7-12 The department shall inspect each building and facility that has an
7-13 estimated construction cost of $50,000 or more and that is subject
7-14 to this article not later than <within> the first anniversary of
7-15 <year after> the date that construction or substantial renovation,
7-16 modification, or alteration of the building or facility is
7-17 completed. The department shall inspect each building that is
7-18 subject to this article because of a lease to the state during the
7-19 first year of the lease.
7-20 (f)(1) The commissioner shall contract with a municipality
7-21 to perform the commissioner's review and inspection functions for
7-22 privately financed buildings that are not leased by the state or a
7-23 political subdivision if:
7-24 (A) the municipality requests permission to
7-25 perform such duties;
7-26 (B) the municipality is staffed with a
7-27 sufficient number of qualified personnel to perform such duties in
8-1 the judgment of the commissioner; and
8-2 (C) the municipality agrees to contract terms
8-3 required by the commissioner.
8-4 (2) The commissioner shall require municipal personnel
8-5 who perform such duties to comply with qualification or
8-6 certification requirements adopted or approved by the commissioner.

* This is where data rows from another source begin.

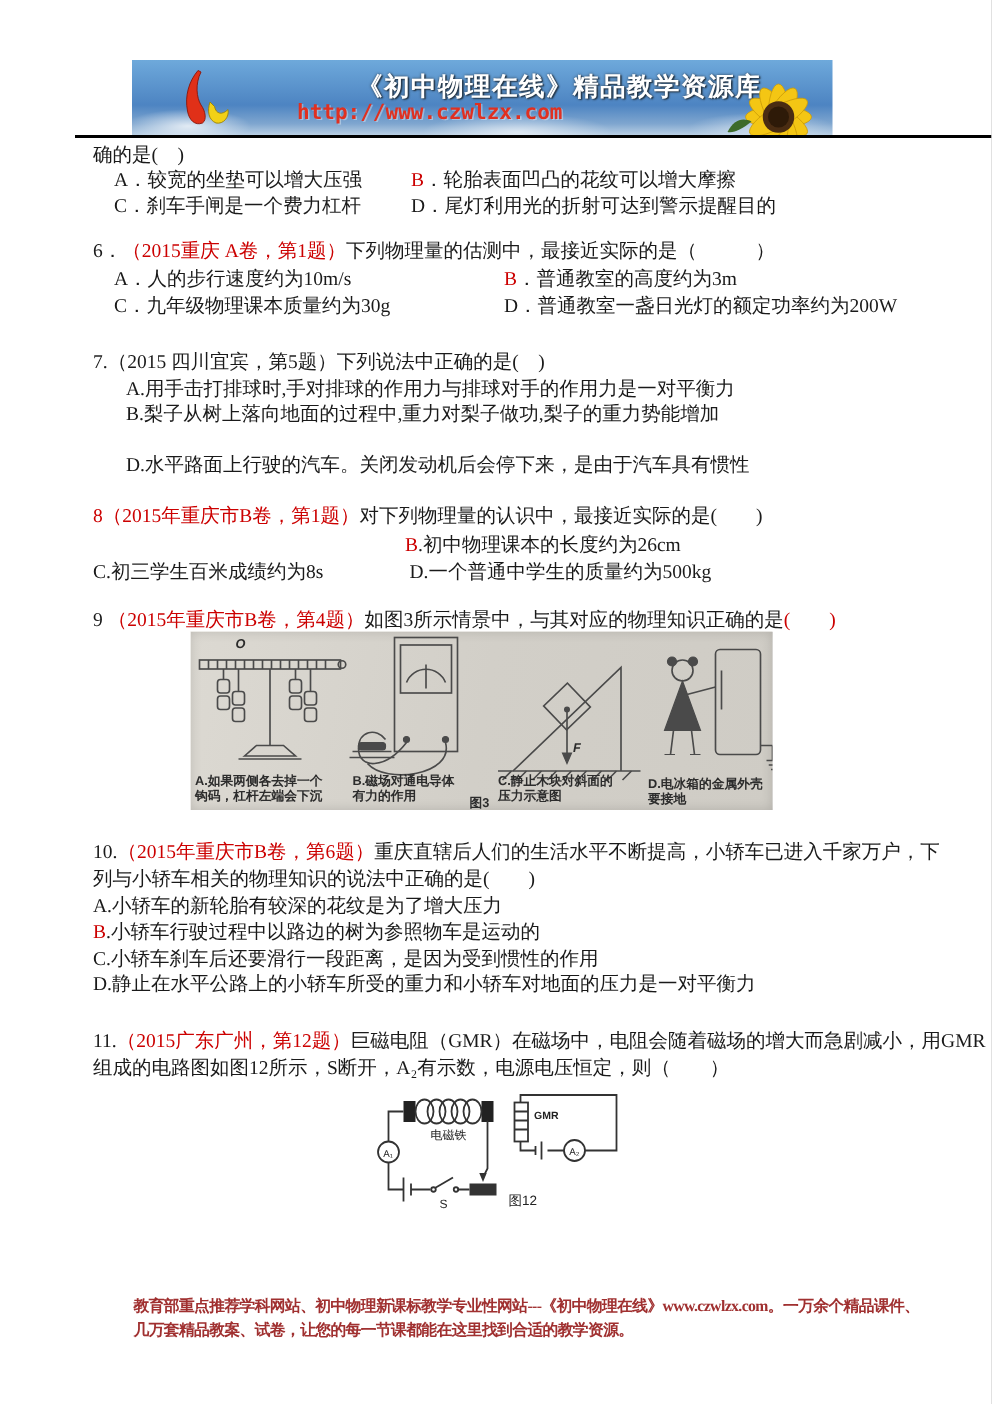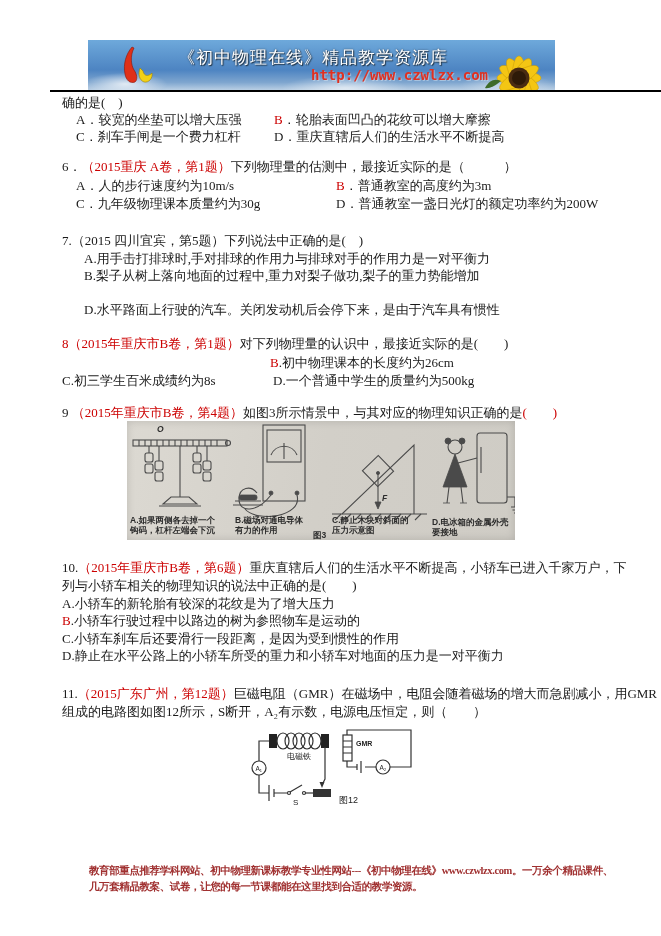--- a/index.html
+++ b/index.html
@@ -15,27 +15,27 @@
   #banner{
     position:absolute;left:88px;top:40px;width:467px;height:50px;
     background:
       radial-gradient(ellipse 60px 16px at 8% 88%, rgba(255,255,255,.75), rgba(255,255,255,0) 70%),
       radial-gradient(ellipse 90px 18px at 55% 96%, rgba(255,255,255,.6), rgba(255,255,255,0) 70%),
       radial-gradient(ellipse 70px 14px at 90% 90%, rgba(255,255,255,.5), rgba(255,255,255,0) 70%),
       linear-gradient(180deg,#6ea9db 0%,#4d84c2 60%,#7fa6cf 85%,#b9cfe4 100%);
     overflow:hidden;
   }
   #banner-title{
-    position:absolute;left:90px;top:6px;width:330px;text-align:left;
+    position:absolute;left:90px;top:6px;width:330px;text-align:right;
     font-family:"Liberation Sans","DejaVu Sans",sans-serif;
-    font-weight:normal;font-size:17px;color:#ffffff;letter-spacing:1px;
+    font-weight:bold;font-size:17px;color:#ffffff;letter-spacing:1px;
     text-shadow:1px 1px 1px #234, 0 0 2px #345;
   }
   #banner-url{
-    position:absolute;left:110px;top:27px;width:290px;text-align:right;
+    position:absolute;left:110px;top:27px;width:290px;text-align:left;
     font-family:"DejaVu Sans Mono","Liberation Mono",monospace;
     font-weight:bold;font-size:14px;color:#e03020;
     text-shadow:1px 1px 0 rgba(255,255,255,.35);
   }
   #banner-logo{position:absolute;left:22px;top:4px;}
   #banner-flower{position:absolute;right:2px;top:8px;}
   #rule{position:absolute;left:50px;top:90px;width:611px;height:2px;background:#000;}
   
   #fig3{
     position:absolute;left:127px;top:421px;width:388px;height:119px;
@@ -85,21 +85,21 @@
       </g>
       <path d="M6,40 C10,32 16,30 22,33 C16,38 10,41 6,40 Z" fill="#3d6b2a"></path>
     </svg>
   </div>
   <div id="rule"></div>
 
   <div class="ln" style="left:62px;top:95px">确的是(　)</div>
   <div class="ln" style="left:76px;top:112px">A．较宽的坐垫可以增大压强</div>
   <div class="ln" style="left:274px;top:112px"><span class="red">B</span><span>．轮胎表面凹凸的花纹可以增大摩擦</span></div>
   <div class="ln" style="left:76px;top:129px">C．刹车手闸是一个费力杠杆</div>
-  <div class="ln" style="left:274px;top:129px">D．重庆直辖后人们的生活水平不断提高</div>
+  <div class="ln" style="left:274px;top:129px">D．尾灯利用光的折射可达到警示提醒目的</div>
 
   <div class="ln" style="left:62px;top:159px"><span>6．</span><span class="red">（2015重庆 A卷，第1题）</span><span>下列物理量的估测中，最接近实际的是（　　　）</span></div>
   <div class="ln" style="left:76px;top:178px">A．人的步行速度约为10m/s</div>
   <div class="ln" style="left:336px;top:178px"><span class="red">B</span><span>．普通教室的高度约为3m</span></div>
   <div class="ln" style="left:76px;top:196px">C．九年级物理课本质量约为30g</div>
   <div class="ln" style="left:336px;top:196px">D．普通教室一盏日光灯的额定功率约为200W</div>
 
   <div class="ln" style="left:62px;top:233px">7.（2015 四川宜宾，第5题）下列说法中正确的是(　)</div>
   <div class="ln" style="left:84px;top:251px">A.用手击打排球时,手对排球的作用力与排球对手的作用力是一对平衡力</div>
   <div class="ln" style="left:84px;top:268px">B.梨子从树上落向地面的过程中,重力对梨子做功,梨子的重力势能增加</div>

8-7 The commissioner, not later than April 1, 1994, shall adopt
8-8 qualification requirements or implement certification programs
8-9 under this subsection and shall commence entering into contracts
8-10 with municipalities qualifying under this subsection.
8-11 SECTION 3. This Act takes effect September 1, 1993.
8-12 SECTION 4. The importance of this legislation and the
8-13 crowded condition of the calendars in both houses create an
8-14 emergency and an imperative public necessity that the
8-15 constitutional rule requiring bills to be read on three several
8-16 days in each house be suspended, and this rule is hereby suspended.